PROVIDED DATA:
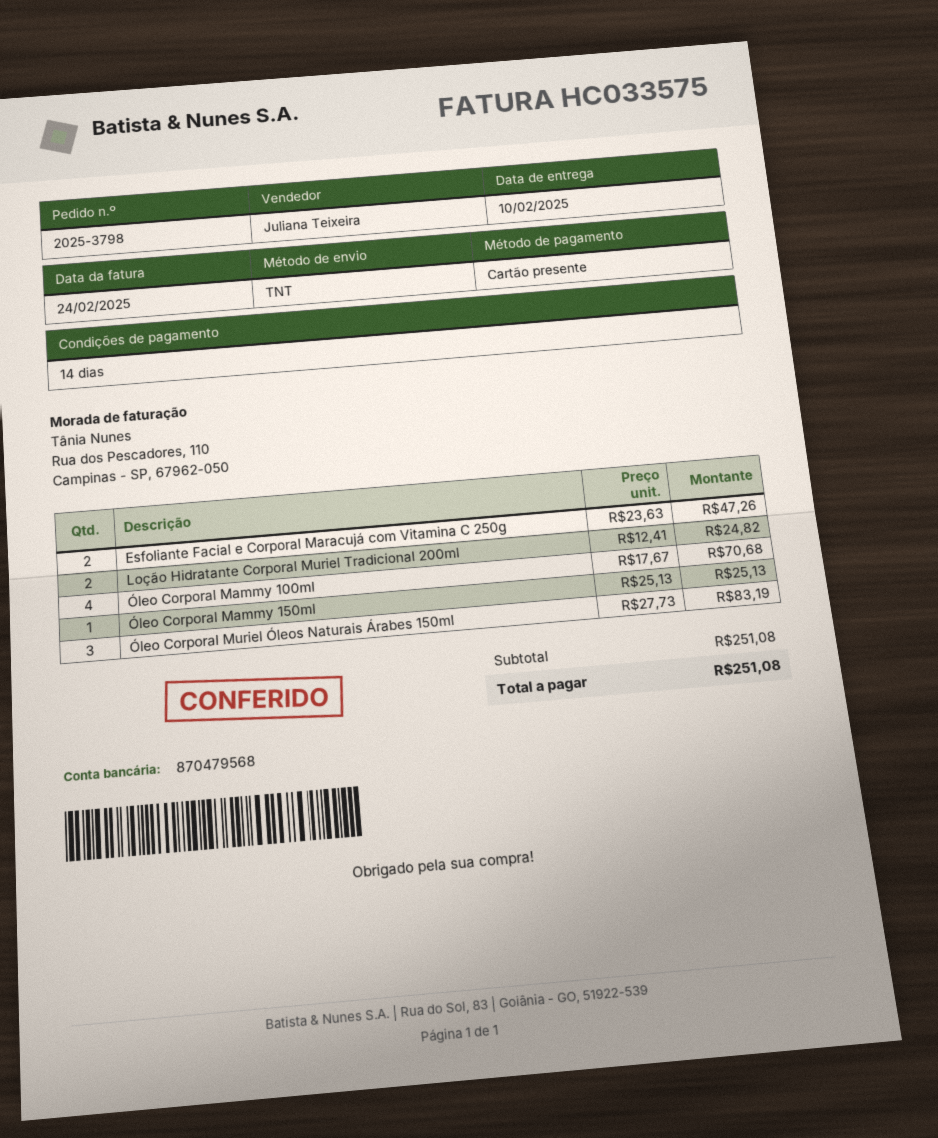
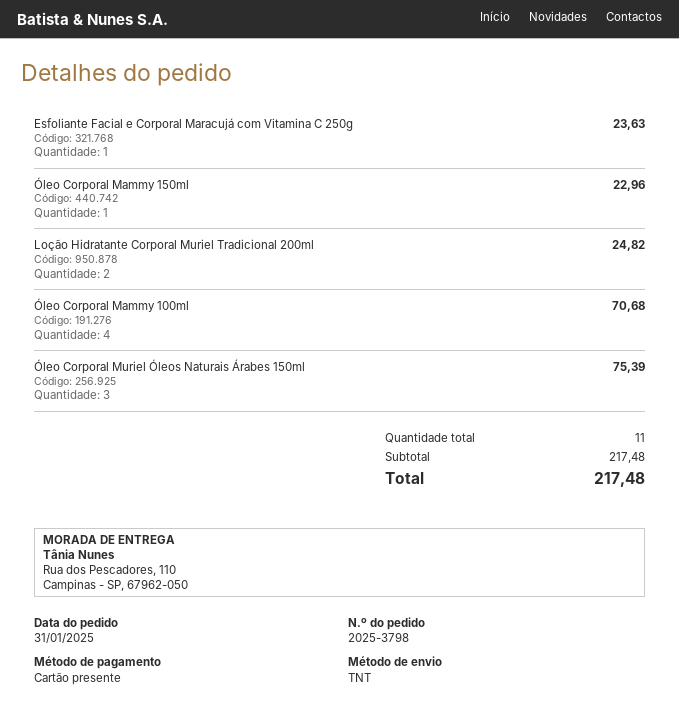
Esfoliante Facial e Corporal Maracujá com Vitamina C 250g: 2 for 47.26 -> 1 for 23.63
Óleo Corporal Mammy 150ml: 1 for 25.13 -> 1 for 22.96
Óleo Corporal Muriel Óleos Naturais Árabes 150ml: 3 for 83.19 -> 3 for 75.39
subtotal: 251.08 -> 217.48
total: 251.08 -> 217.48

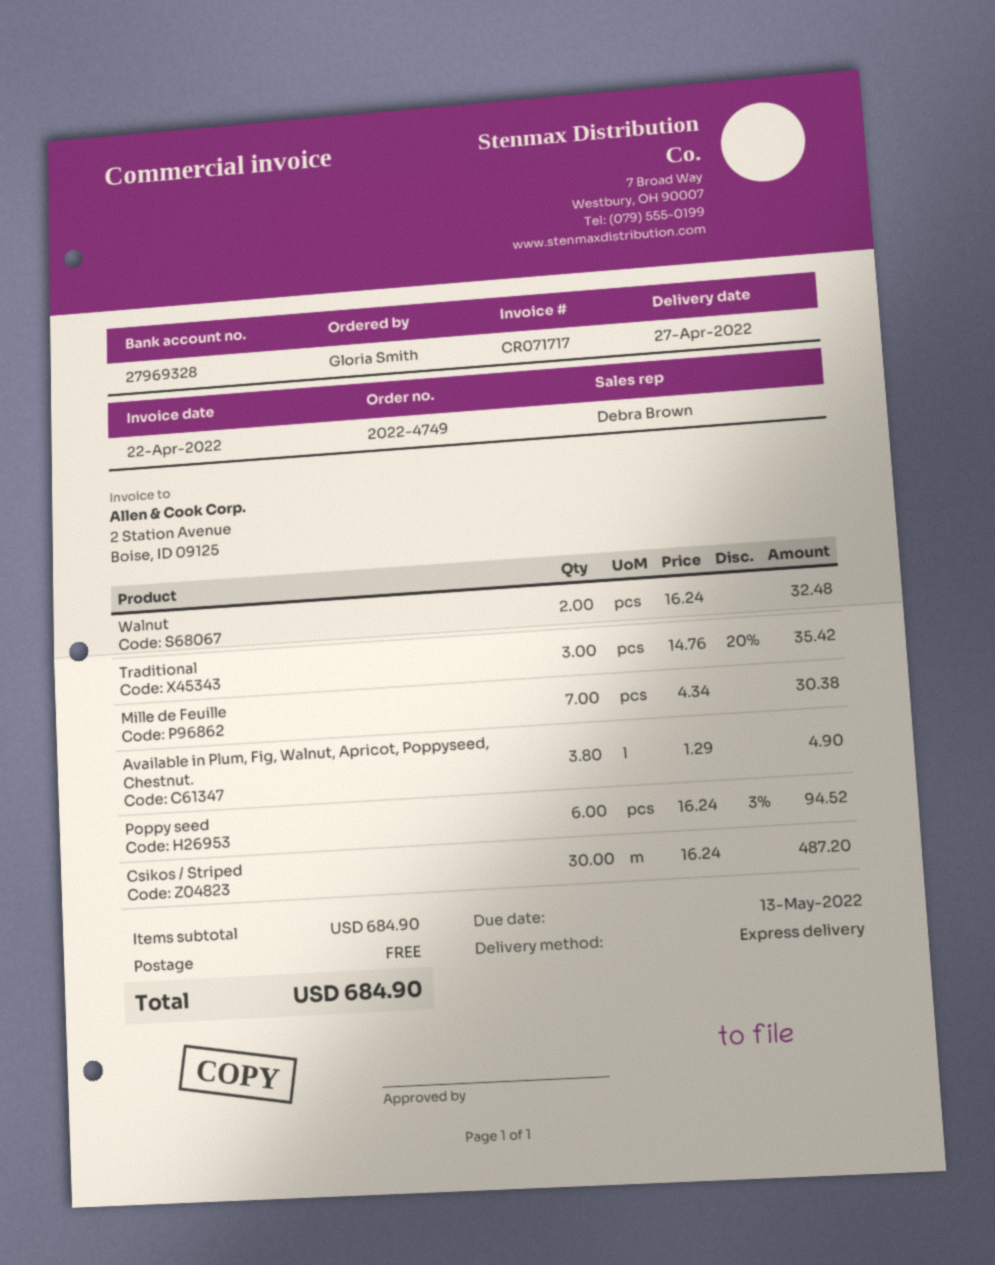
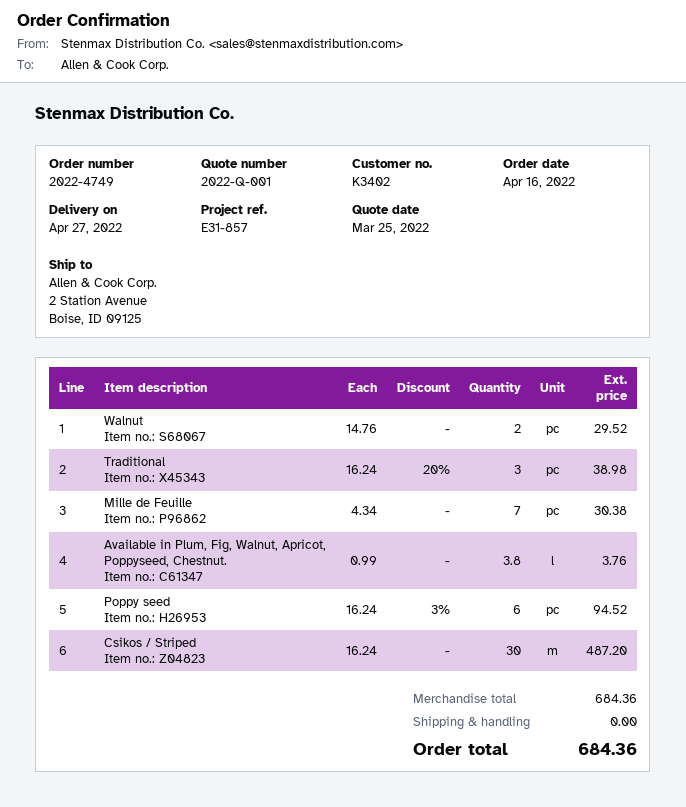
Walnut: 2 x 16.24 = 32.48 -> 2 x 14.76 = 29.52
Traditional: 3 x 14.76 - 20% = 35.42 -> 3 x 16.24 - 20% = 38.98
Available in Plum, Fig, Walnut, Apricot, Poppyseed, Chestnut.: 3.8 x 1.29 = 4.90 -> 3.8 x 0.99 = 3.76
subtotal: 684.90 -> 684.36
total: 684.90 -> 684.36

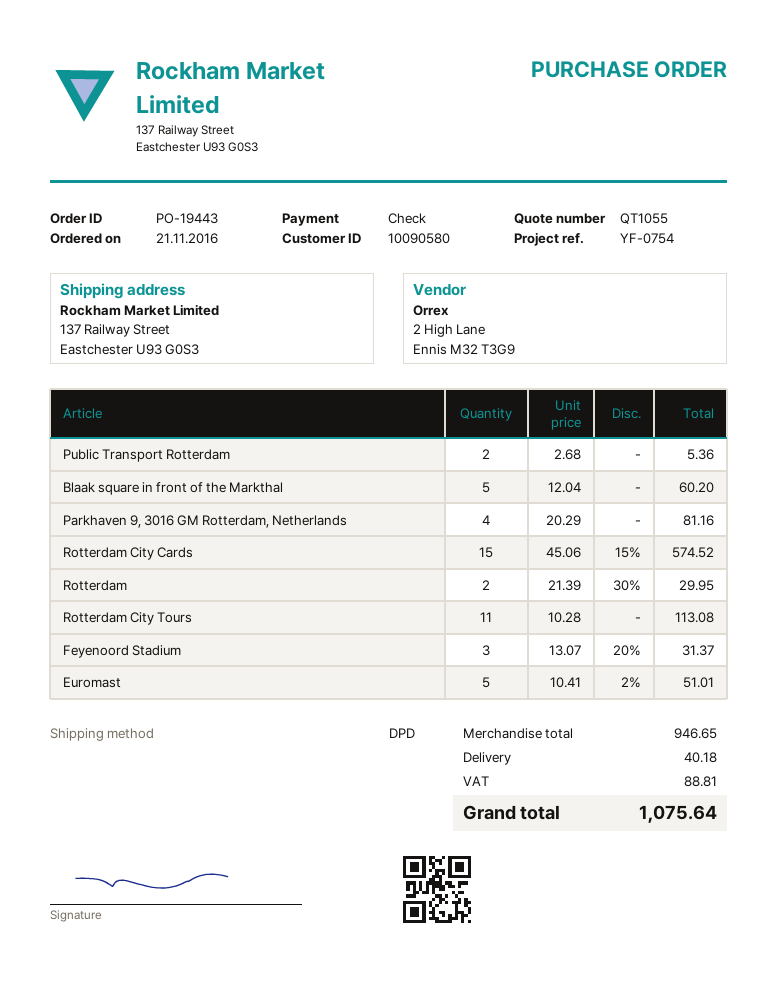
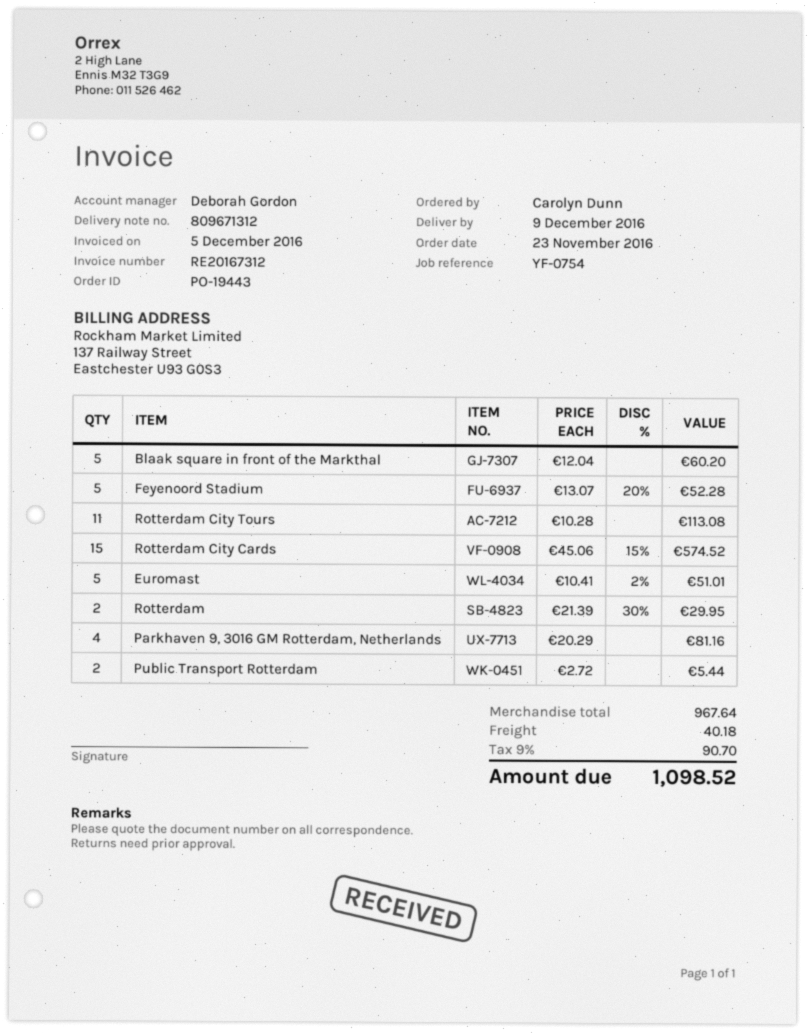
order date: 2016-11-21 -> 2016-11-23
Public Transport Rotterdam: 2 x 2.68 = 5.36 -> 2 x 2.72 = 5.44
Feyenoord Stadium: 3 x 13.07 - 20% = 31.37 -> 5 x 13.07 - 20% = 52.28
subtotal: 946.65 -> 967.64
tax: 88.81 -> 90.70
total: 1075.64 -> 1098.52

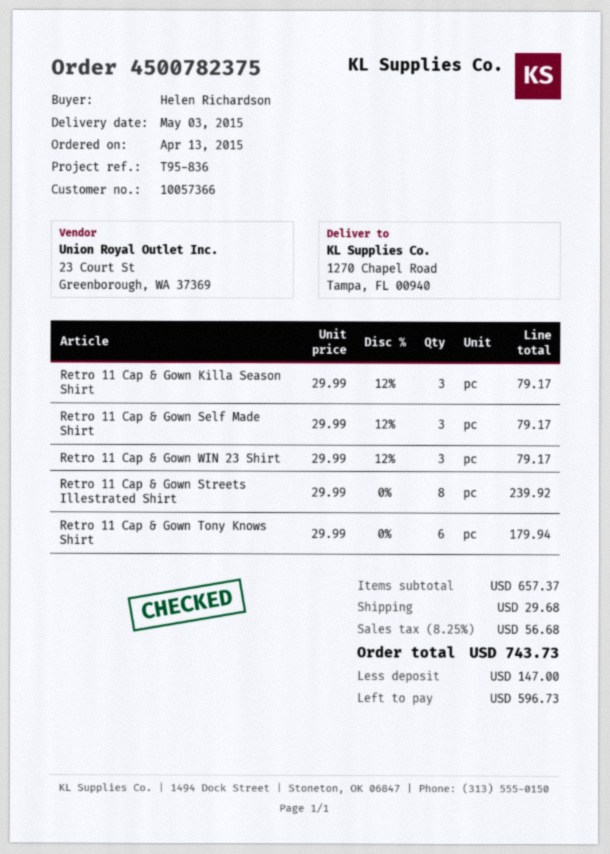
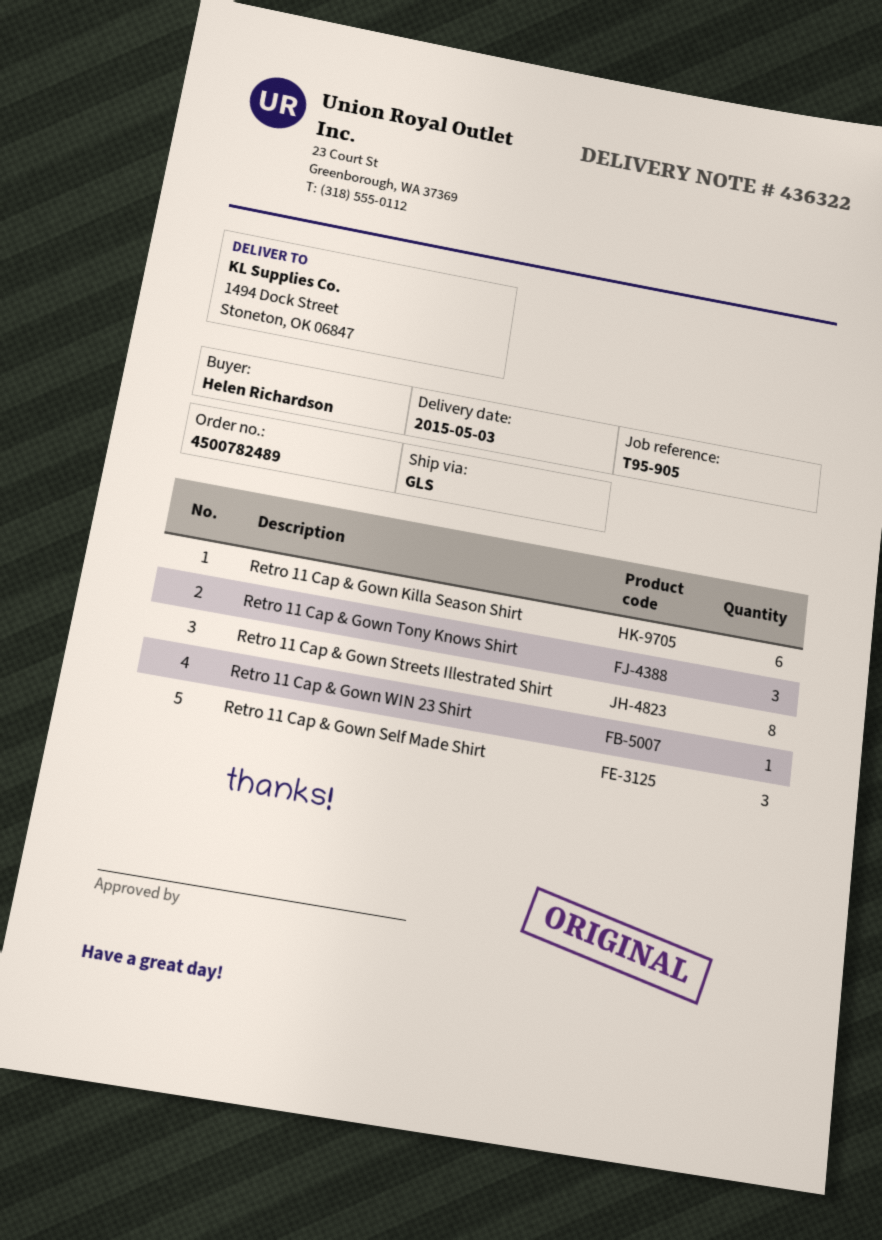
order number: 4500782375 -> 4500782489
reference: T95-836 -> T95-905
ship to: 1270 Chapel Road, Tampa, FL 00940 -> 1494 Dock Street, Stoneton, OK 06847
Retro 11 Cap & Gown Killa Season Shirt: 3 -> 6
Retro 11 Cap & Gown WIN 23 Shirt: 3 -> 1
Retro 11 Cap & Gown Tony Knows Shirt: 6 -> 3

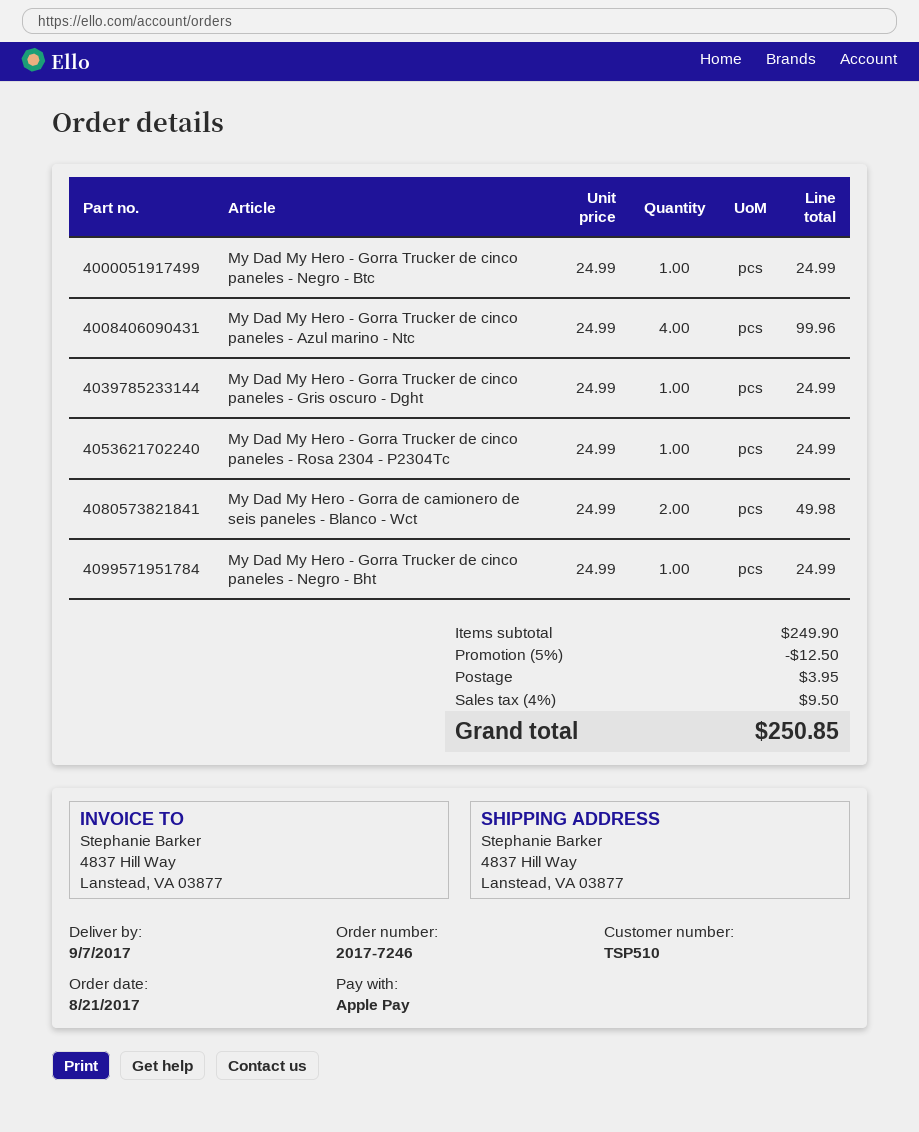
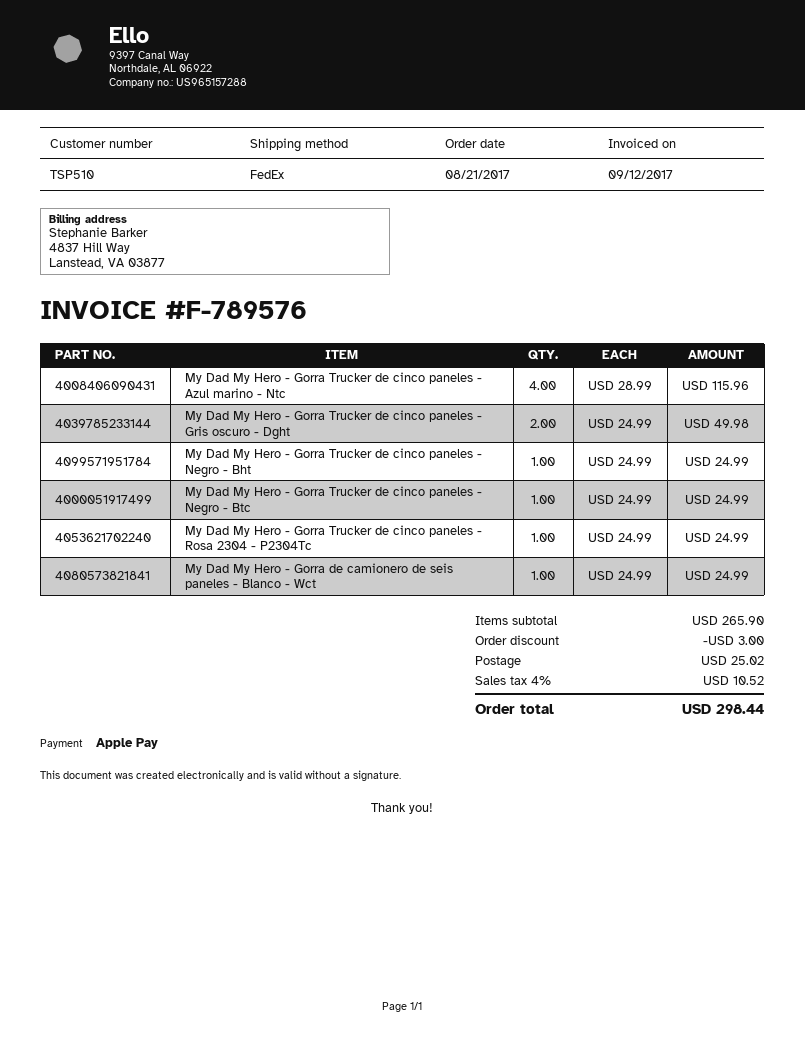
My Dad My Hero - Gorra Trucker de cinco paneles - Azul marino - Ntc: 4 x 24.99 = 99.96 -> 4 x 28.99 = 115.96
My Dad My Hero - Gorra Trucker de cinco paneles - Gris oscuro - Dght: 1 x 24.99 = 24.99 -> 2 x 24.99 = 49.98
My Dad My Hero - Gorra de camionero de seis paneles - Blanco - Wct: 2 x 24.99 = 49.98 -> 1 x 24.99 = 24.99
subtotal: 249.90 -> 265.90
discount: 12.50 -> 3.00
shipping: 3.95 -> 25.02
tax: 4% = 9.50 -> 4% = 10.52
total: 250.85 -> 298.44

ACTIVITY: Repeat the whole listing above word for word, but keep any picture out of it.

TASK RESULT:
Esfoliante Facial e Corporal Maracujá com Vitamina C 250g: 2 for 47.26 -> 1 for 23.63
Óleo Corporal Mammy 150ml: 1 for 25.13 -> 1 for 22.96
Óleo Corporal Muriel Óleos Naturais Árabes 150ml: 3 for 83.19 -> 3 for 75.39
subtotal: 251.08 -> 217.48
total: 251.08 -> 217.48

Walnut: 2 x 16.24 = 32.48 -> 2 x 14.76 = 29.52
Traditional: 3 x 14.76 - 20% = 35.42 -> 3 x 16.24 - 20% = 38.98
Available in Plum, Fig, Walnut, Apricot, Poppyseed, Chestnut.: 3.8 x 1.29 = 4.90 -> 3.8 x 0.99 = 3.76
subtotal: 684.90 -> 684.36
total: 684.90 -> 684.36

order date: 2016-11-21 -> 2016-11-23
Public Transport Rotterdam: 2 x 2.68 = 5.36 -> 2 x 2.72 = 5.44
Feyenoord Stadium: 3 x 13.07 - 20% = 31.37 -> 5 x 13.07 - 20% = 52.28
subtotal: 946.65 -> 967.64
tax: 88.81 -> 90.70
total: 1075.64 -> 1098.52

order number: 4500782375 -> 4500782489
reference: T95-836 -> T95-905
ship to: 1270 Chapel Road, Tampa, FL 00940 -> 1494 Dock Street, Stoneton, OK 06847
Retro 11 Cap & Gown Killa Season Shirt: 3 -> 6
Retro 11 Cap & Gown WIN 23 Shirt: 3 -> 1
Retro 11 Cap & Gown Tony Knows Shirt: 6 -> 3

My Dad My Hero - Gorra Trucker de cinco paneles - Azul marino - Ntc: 4 x 24.99 = 99.96 -> 4 x 28.99 = 115.96
My Dad My Hero - Gorra Trucker de cinco paneles - Gris oscuro - Dght: 1 x 24.99 = 24.99 -> 2 x 24.99 = 49.98
My Dad My Hero - Gorra de camionero de seis paneles - Blanco - Wct: 2 x 24.99 = 49.98 -> 1 x 24.99 = 24.99
subtotal: 249.90 -> 265.90
discount: 12.50 -> 3.00
shipping: 3.95 -> 25.02
tax: 4% = 9.50 -> 4% = 10.52
total: 250.85 -> 298.44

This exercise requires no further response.